El presidente Gustavo Petro ha querido calmar el nerviosismo de los contribuyentes, afirmando que no se trataría de una reforma confiscatoria sino justa. No obstante, en el momento en que el Estado quiere ampliar la base de los ingresos por vía tributaria, el proyecto de reforma descarga su peso impositivo sobre las personas naturales con ingresos mensuales de 10 millones en adelante, incluidos los pensionados; esto es, pone buena parte de su nueva carga impositiva, la de 8 billones, sobre los hombros de médicos, abogados, agentes contables, empleados, profesores universitarios y una franja de jubilados, a quienes por cierto algunos responsables gubernamentales han graduado de muy ricos, solo porque constituyen apenas el 2% de la población.
Los nuevos tributos a la renta y al patrimonio, si las tarifas fueran sensiblemente altas, que tal vez no lo lleguen a ser tanto, dichas cargas castigarían los bolsillos de una población, sobre todo urbana y de orientación progresista, con un efecto de empobrecimiento relativo que, por lo demás, lesionaría la actividad económica de cada uno de estos ciudadanos, base importante del consumo y del ahorro internos.
Transformaciones y empoderamiento social
Sin duda, la reforma de mayor impacto social es la agraria o reforma rural integral, de ese modo denominada en el Acuerdo de Paz. Si consiguiere un alcance considerable – algo que nunca ha sido posible – tendría desde el punto de vista humano el efecto de vincular muchos campesinos a la actividad productiva y comercial, estimulando así el crecimiento de las subjetividades, dado el estatuto de productor, vendedor o consumidor, conquistado por cada individuo en el mercado y en las transacciones con el Estado.
Así mismo, ayudaría a configurar la soberanía alimentaria, un objetivo con el que sueña el presidente de la república; eso sí, a condición de que no sea sacrificado , al menos no en demasía, el principio ricardiano de las “ventajas comparativas”, un concepto que habla de las posibilidades que albergan otros países de tener productos más baratos y de mejor calidad; y que al ser excedentarios pueden ser comprados ventajosamente; de modo que impedir artificiosamente su entrada en un país potencialmente receptor, le traería a este, mayores tasas de inflación o un déficit fiscal más grande , en razón de la producción interna demasiado subsidiada.
Por último, la redistribución de tierras, con el crecimiento de las unidades agrícolas pequeñas y medianas, echa las bases para una mayor acumulación interna, con todas sus consecuencias saludables en inversión e industrialización.
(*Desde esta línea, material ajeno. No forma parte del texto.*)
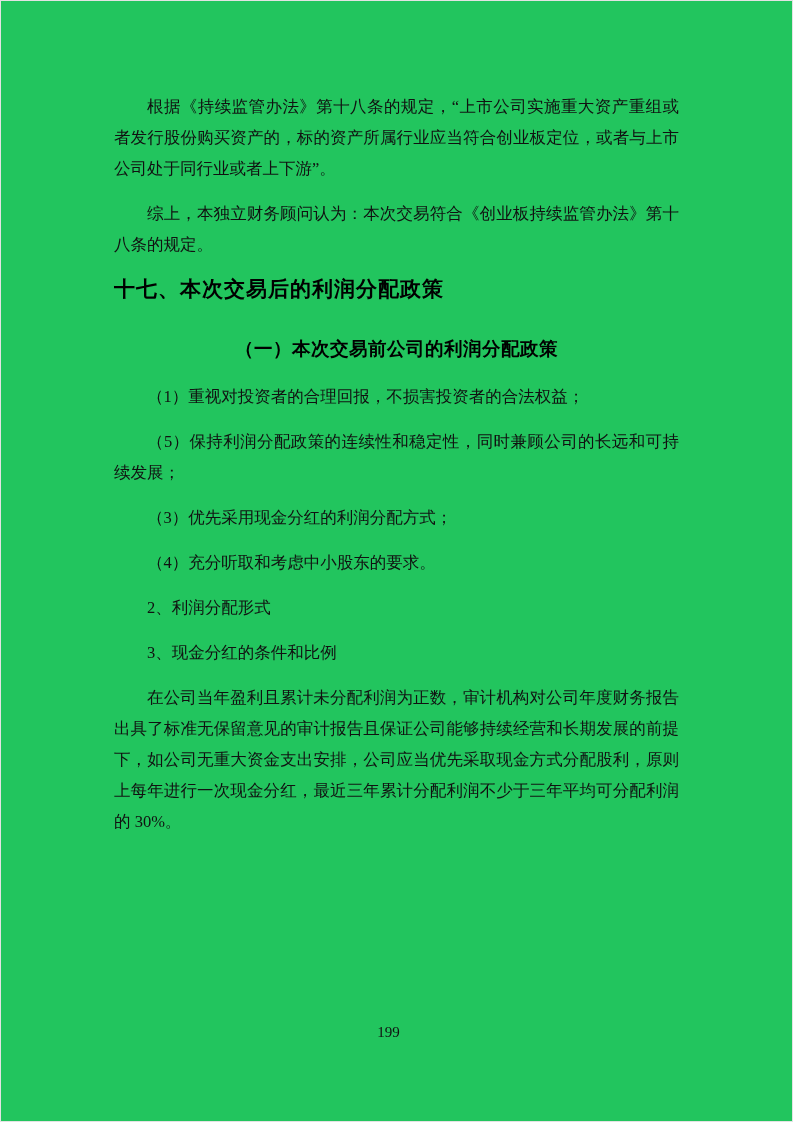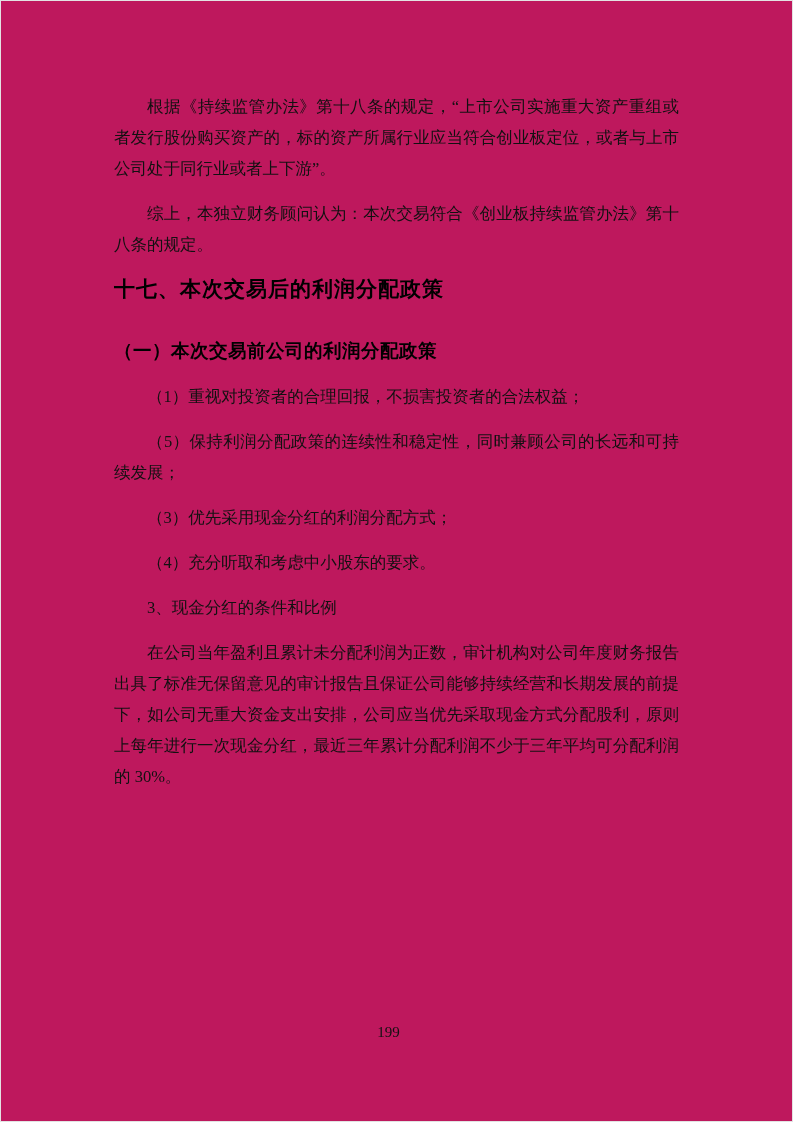--- a/index.html
+++ b/index.html
@@ -12,7 +12,7 @@
     width: 793px;
     height: 1122px;
     margin: 0 auto;
-    background: #be185d;
+    background: #22c55e;
     box-sizing: border-box;
     padding: 90px 113px 0 113px;
     border: 1px solid #e3e3e3;

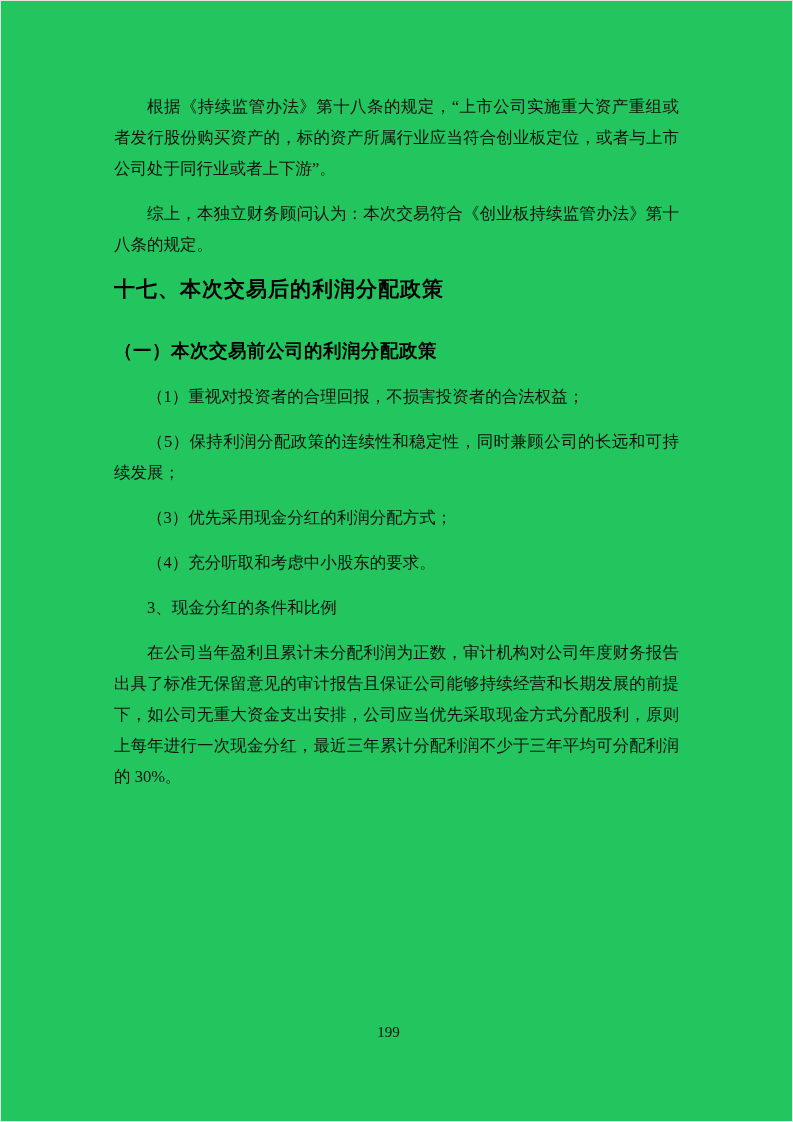--- a/index.html
+++ b/index.html
@@ -38,13 +38,14 @@
     letter-spacing: 1px;
   }
   .h-subsection {
-    font-family: Liberation Serif, serif;
+    font-family: Liberation Mono, monospace;
     font-weight: 700;
     font-size: 18.5px;
     line-height: 28px;
     color: #000000;
     margin: 0 0 16px 0;
     letter-spacing: 0.5px;
+    text-align: center;
   }
   .page-number {
     position: absolute;

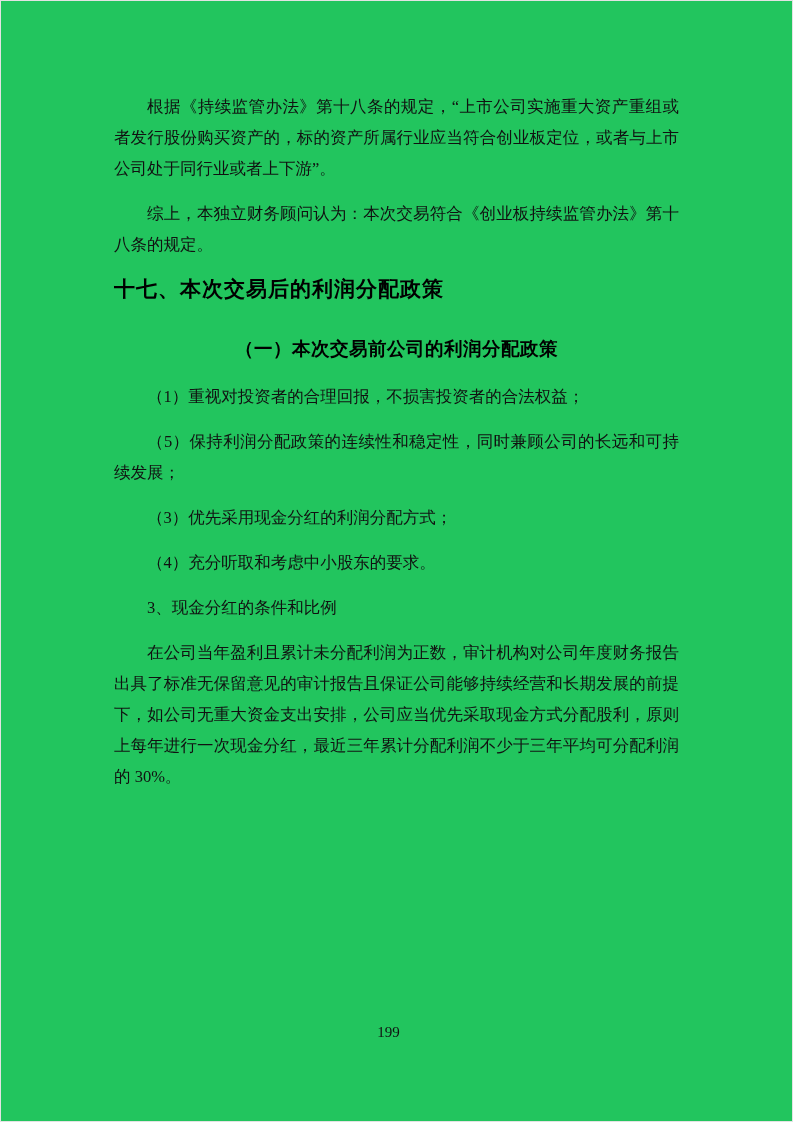--- a/index.html
+++ b/index.html
@@ -81,6 +81,7 @@
 
   <p class="para">（4）充分听取和考虑中小股东的要求。</p>
 
+  <p class="para">2、利润分配形式</p>
 
 
   <p class="para">3、现金分红的条件和比例</p>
Paralelamente, un proceso de reforma agraria requiere de la organización, participación y movilización de las bases de campesinos y potenciales propietarios. Quizá no sea un valor esencial, pero sí un fenómeno importante.
La acción colectiva, al acompañar la redistribución de tierras, democratiza la vida pública y hace nacer identidades, originadas en los cambios sociales. Empodera las comunidades y las lleva a apropiarse de un querer, de una aspiración común y progresista.
Así, los encuentros territoriales dejan de ser propósitos, sin un sentido especial o con el único destino de la comunicación política del régimen; y por el contrario se convierten en formas comunitarias, dotadas de un sentido valedero, el del cambio real y no solo retórico.
El empoderamiento de las comunidades territoriales, aliadas a los demás agentes sociales comprometidos con las transformaciones, deben empujar los procesos reformistas, especialmente en materia agraria. Claro: si las reformas fallan, la acción colectiva y la organización popular toman giros inesperados. Así lo enseña la historia.